ZhangZhihui's Blog  

flush() on a Kafka Producer forces all buffered messages to be sent to the Kafka brokers and waits until they are delivered (or fail).

It’s important because Kafka producers are asynchronous by default.


✅ What flush() Does

1. Sends all messages in the producer’s buffer

When you call produce() or send(), the message is usually queued, not immediately sent.

flush() forces the producer to push all pending messages out to Kafka.

2. Blocks until delivery is complete

flush() waits until:

  • all messages have either been successfully acknowledged, or

  • failed permanently (e.g., due to a delivery error or timeout)

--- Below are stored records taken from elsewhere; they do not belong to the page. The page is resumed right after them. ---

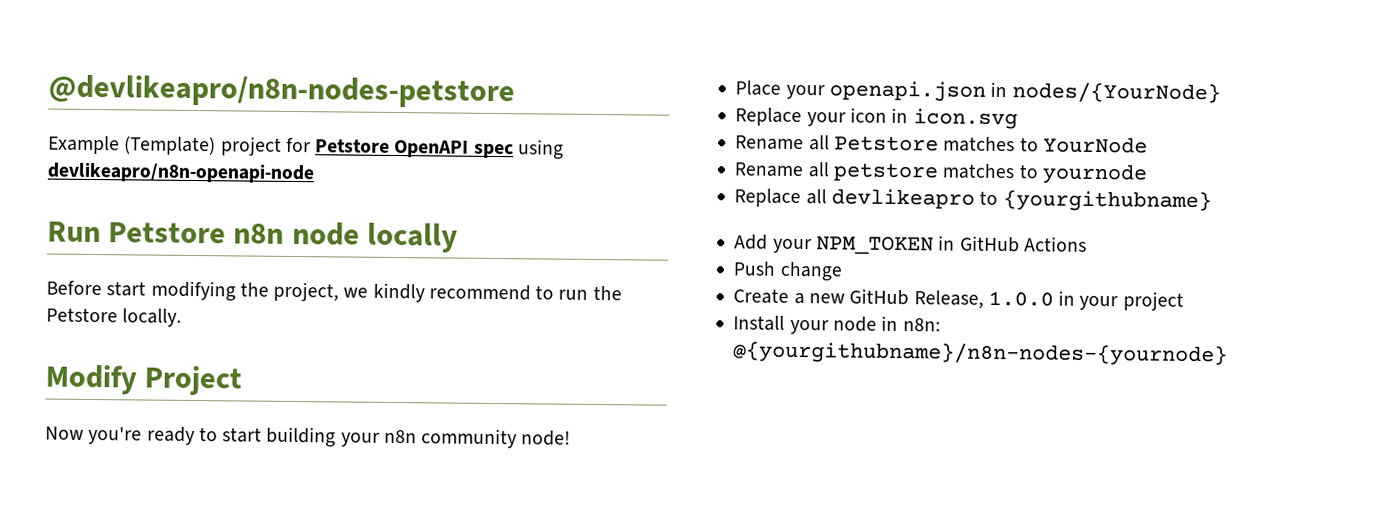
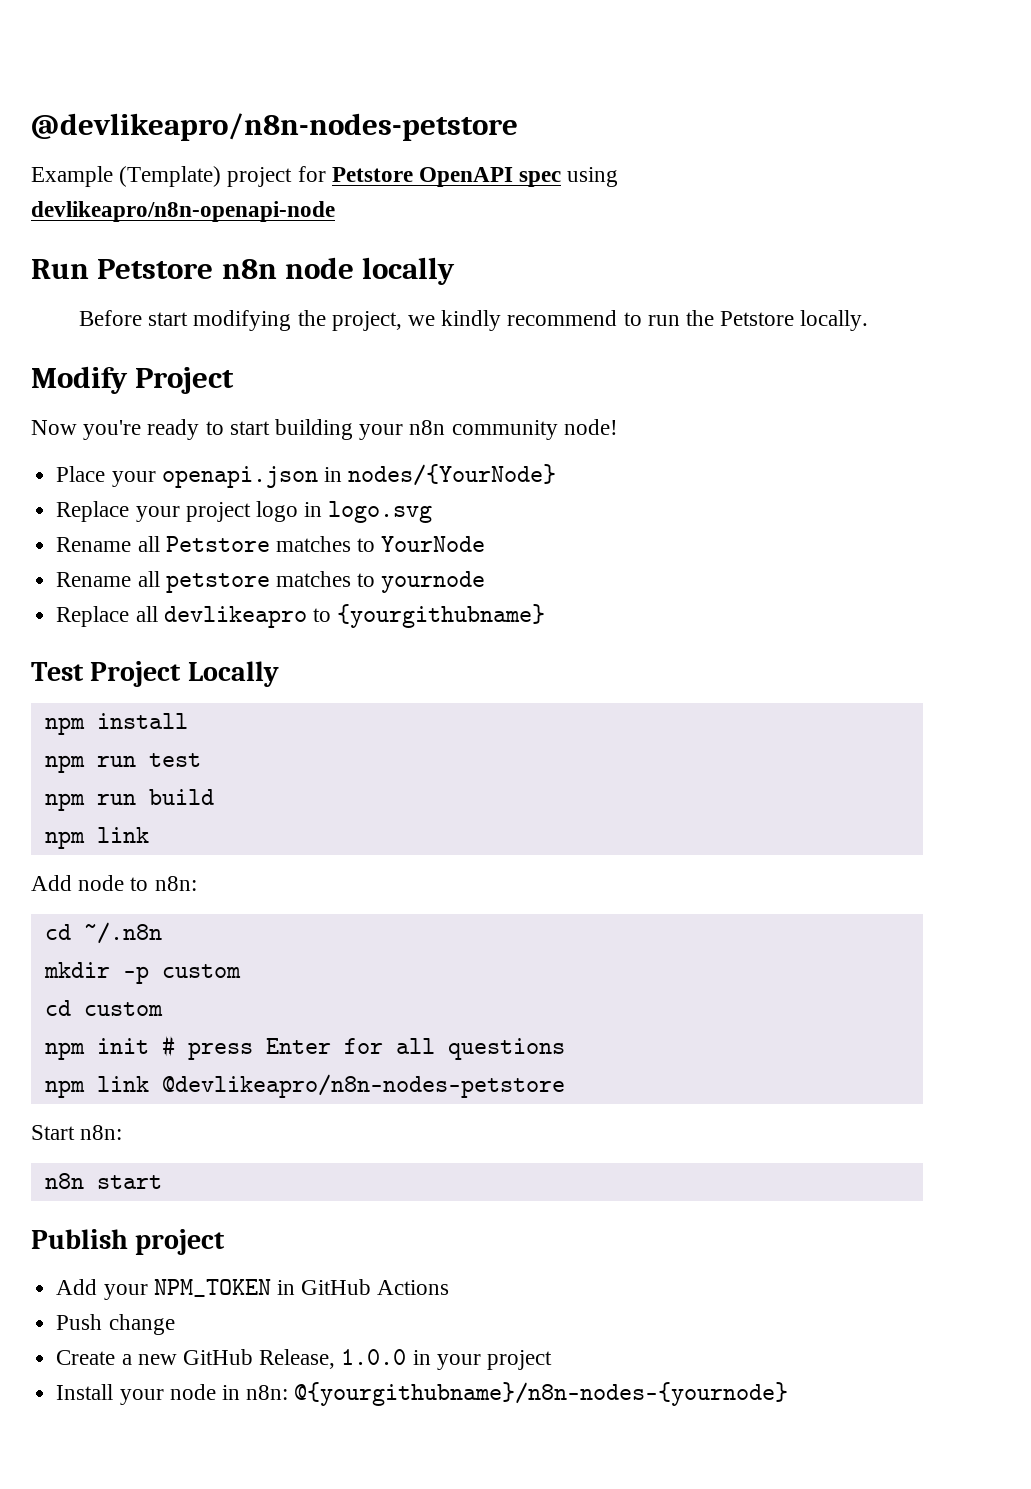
- Replace your icon in icon.svg
+ Replace your project logo in logo.svg
+ Test Project Locally
+ npm install
+ npm run test
+ npm run build
+ npm link
+ Add node to n8n:
+ cd ~/.n8n
+ mkdir -p custom
+ cd custom
+ npm init # press Enter for all questions
+ npm link @devlikeapro/n8n-nodes-petstore
+ Start n8n:
+ n8n start
+ Publish project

Only after all messages are processed does flush() return.

3. Ensures a clean shutdown

If you don’t flush at the end of your program, some messages may still be in the buffer and therefore never sent.


✅ Examples

confluent_kafka

from confluent_kafka import Producer

p = Producer({'bootstrap.servers': 'localhost:9092'})

p.produce('my-topic', b'hello')
p.flush()  # Blocks until 'hello' is delivered

kafka-python

from kafka import KafkaProducer

p = KafkaProducer(bootstrap_servers='localhost:9092')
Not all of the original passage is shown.